Sie wünschen sich ein schöneres Dekolletee schrecken aber noch vor dem Gedanken zurück, sich einer Brust-OP zu unterziehen, aus Angst vor einer langen Heilungsphase und großen Narben? Das Wohl unserer Patientinnen steht bei uns an erster Stelle, deswegen nehmen wir uns Zeit für Sie und Ihre Bedenken! Hier erklären wir Ihnen ausführlich, wie eine Brustvergrößerung bei Dr. med. Patrick Bauer abläuft – so dass Sie sich rundum wohlfühlen können.

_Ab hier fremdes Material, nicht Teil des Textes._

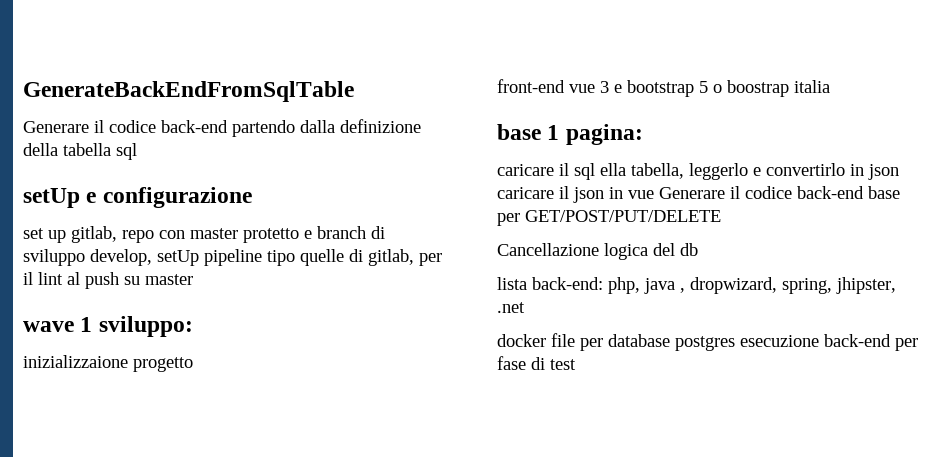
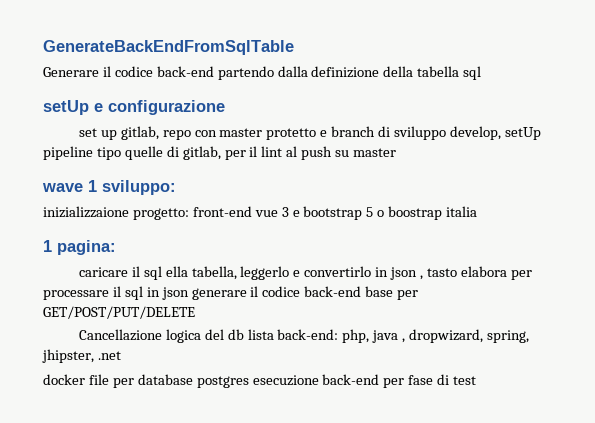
- inizializzaione progetto
- front-end vue 3 e bootstrap 5 o boostrap italia
+ inizializzaione progetto: front-end vue 3 e bootstrap 5 o boostrap italia
- base 1 pagina:
+ 1 pagina:
- caricare il sql ella tabella, leggerlo e convertirlo in json caricare il json in vue Generare il codice back-end base per GET/POST/PUT/DELETE
+ caricare il sql ella tabella, leggerlo e convertirlo in json , tasto elabora per processare il sql in json generare il codice back-end base per GET/POST/PUT/DELETE
- Cancellazione logica del db
- lista back-end: php, java , dropwizard, spring, jhipster, .net
+ Cancellazione logica del db lista back-end: php, java , dropwizard, spring, jhipster, .net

Vom Beratungsgespräch bis hin zur Brustvergrößerung – Der Ablauf einer Brustvergrößerung bei Dr. med. Patrick Bauer

Jede Brustvergrößerung beginnt mit einem persönlichen Beratungstermin. Dabei werden die Wünsche der Patientin in Ruhe besprochen und von mir fachärztlich erklärt, wie ihre Vorstellungen gut, realistisch und möglichst risikoarm umgesetzt werden können. Hier werden alle Fragen ausführlich beantwortet und es erfolgt außerdem eine medizinische Voruntersuchung.

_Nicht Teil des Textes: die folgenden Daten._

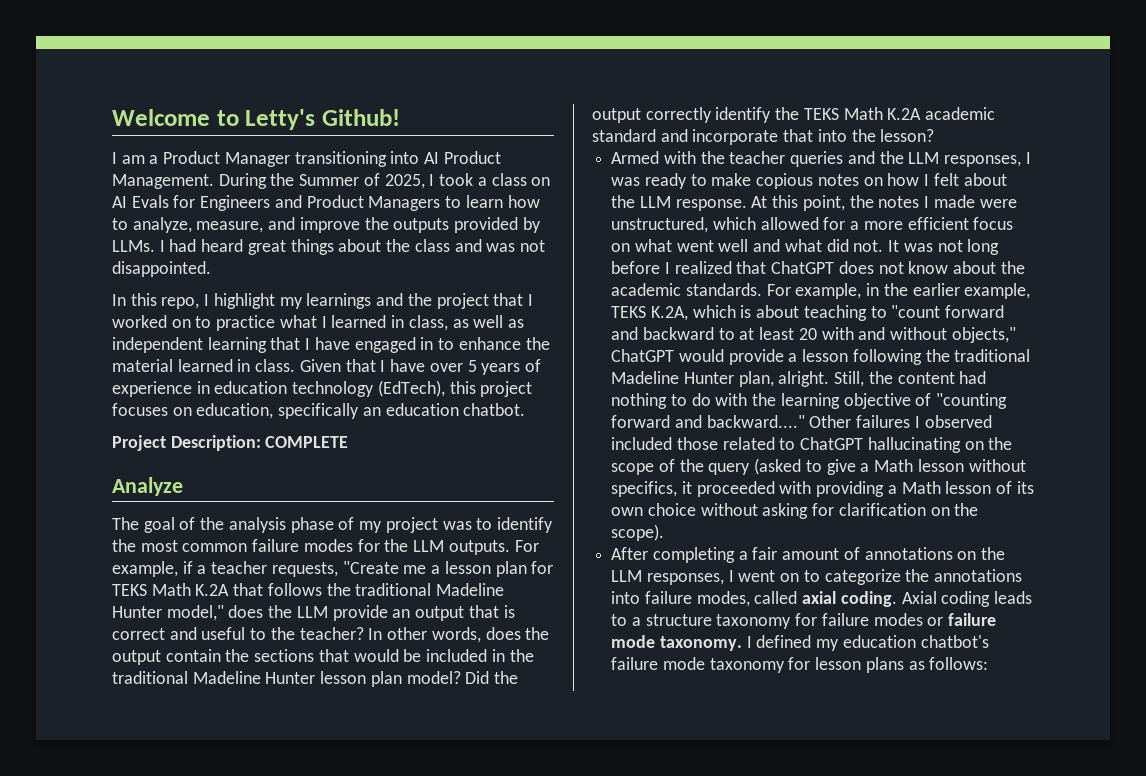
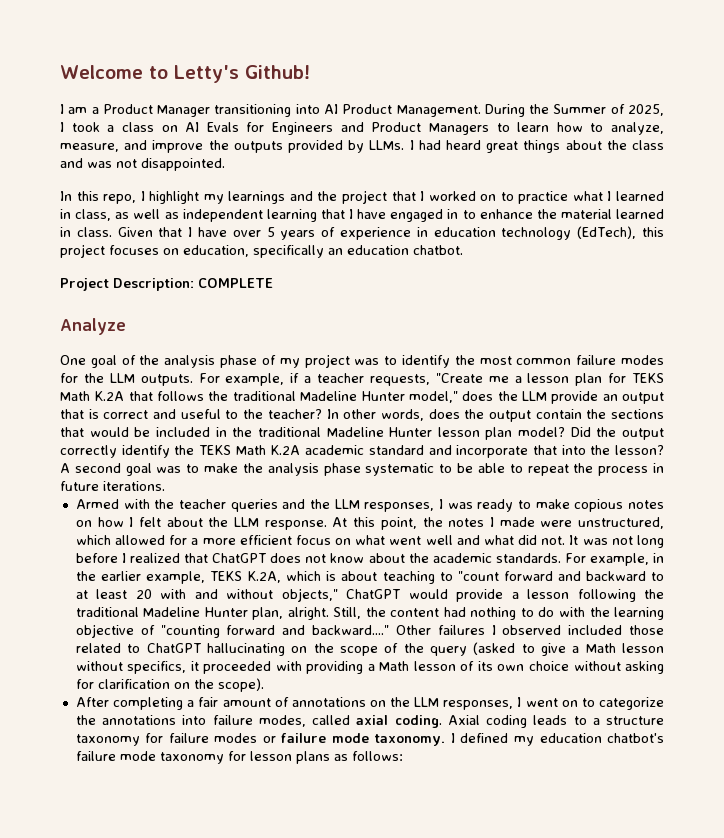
- The goal of the analysis phase of my project was to identify the most common failure modes for the LLM outputs.
+ One goal of the analysis phase of my project was to identify the most common failure modes for the LLM outputs.
+ A second goal was to make the analysis phase systematic to be able to repeat the process in future iterations.

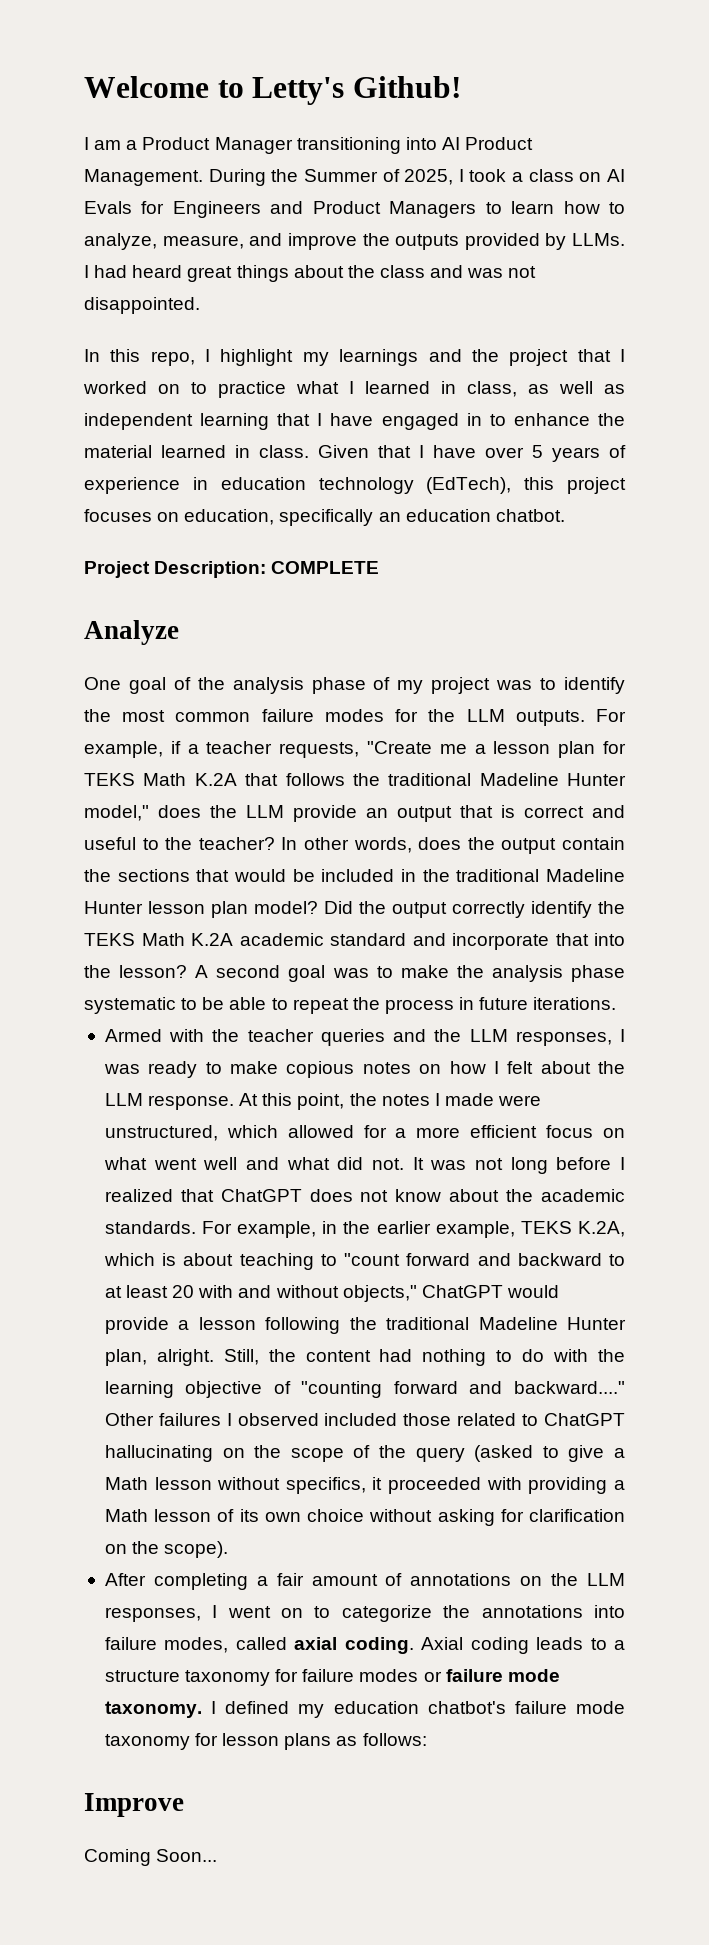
+ Improve
+ Coming Soon...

Auf dieser Basis wird im weiteren Ablauf die Brust-Operation mit meiner Patientin geplant. Zur Verbesserung des optischen Eindrucks der Brust-OP biete ich hierzu eine 3-D Visualisierung an, die wie Vorher-Nachher-Fotos der eigenen Brust helfen, die beste Entscheidung zu treffen.

Das Wohl meiner Patientinnen liegt mir am Herzen. Deshalb führe ich Brustvergrößerungen in meiner Praxis in München generell ohne Skalpell durch. Vielmehr verwende ich ein Hochfrequenz-Elektro-Koagulationsgerät, welches mit einem herkömmlichen Laser vergleichbar ist. Der Vorteil dieser Methode: der Schaden am Gewebe ist äußerst minimal. Das Gerät schneidet und versiegelt die Wunde gleichzeitig und minimiert dadurch die Blutung – so kann der Heilungsprozess bei einer Brustvergrößerung erheblich beschleunigt und die Wundheilung verbessert werden.

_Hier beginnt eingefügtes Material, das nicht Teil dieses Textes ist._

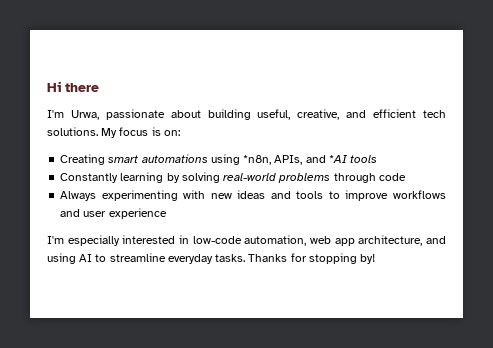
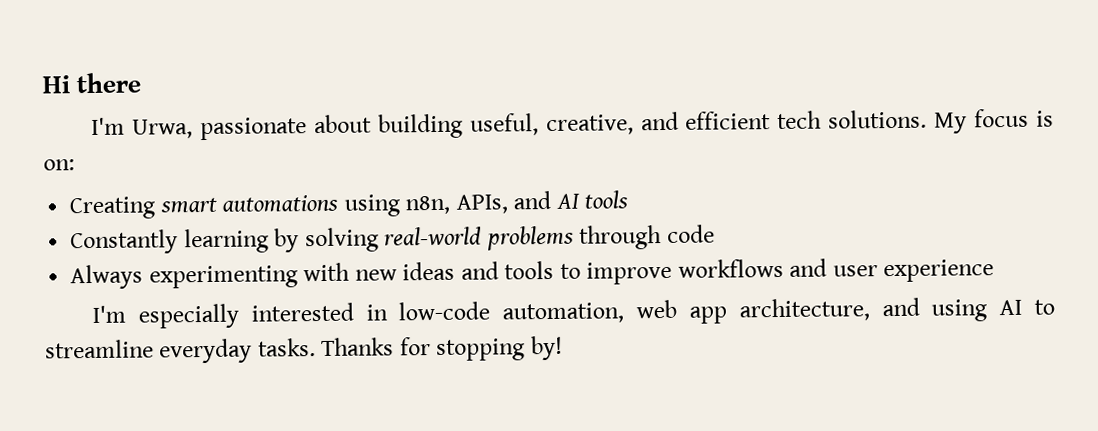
- Creating smart automations using *n8n, APIs, and *AI tools
+ Creating smart automations using n8n, APIs, and AI tools

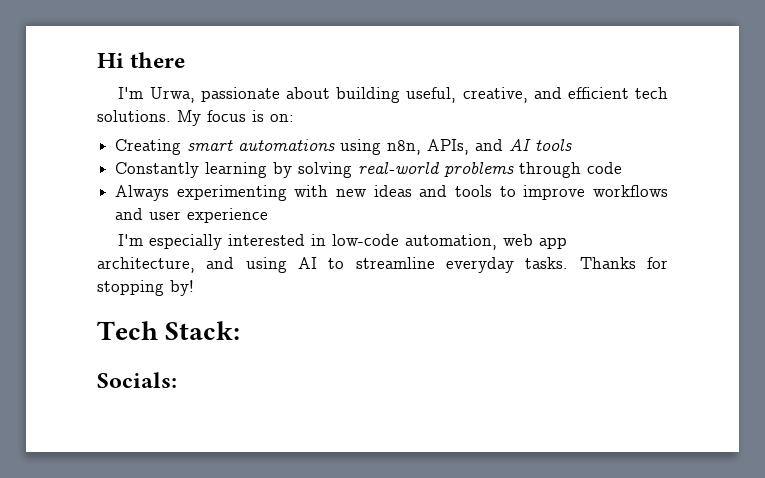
+ Tech Stack:
+ Socials:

Über alles Weitere erhält die Patientin eine ausführliche Checkliste, so dass vor und nach der OP alles gut geplant ablaufen kann. Die Brustoperation selbst beginnt morgens mit dem Einrichten des Patientenzimmers und einem Vorgespräch, bei dem die Schnittführung eingezeichnet wird. Nach der anschließenden Narkose beginnt die ca. 1 bis 3-stündige OP. Danach wird begonnen ein Implantatlager zu bauen, in dem das Implantat später sicher verankert werden kann. Wenn alles an seinem Platz sitzt, wird die Wunde in drei Schichten mit sich selbstauflösenden Fäden vernäht.

Die erste Nacht verbringt die Patientin noch unter Aufsicht in der Klinik und kann am nächsten Morgen (am besten unter Begleitung) nach Hause, wo sie in der ersten Woche unsere genauen Anleitungen zu Abheilung befolgen und nicht arbeiten sollte.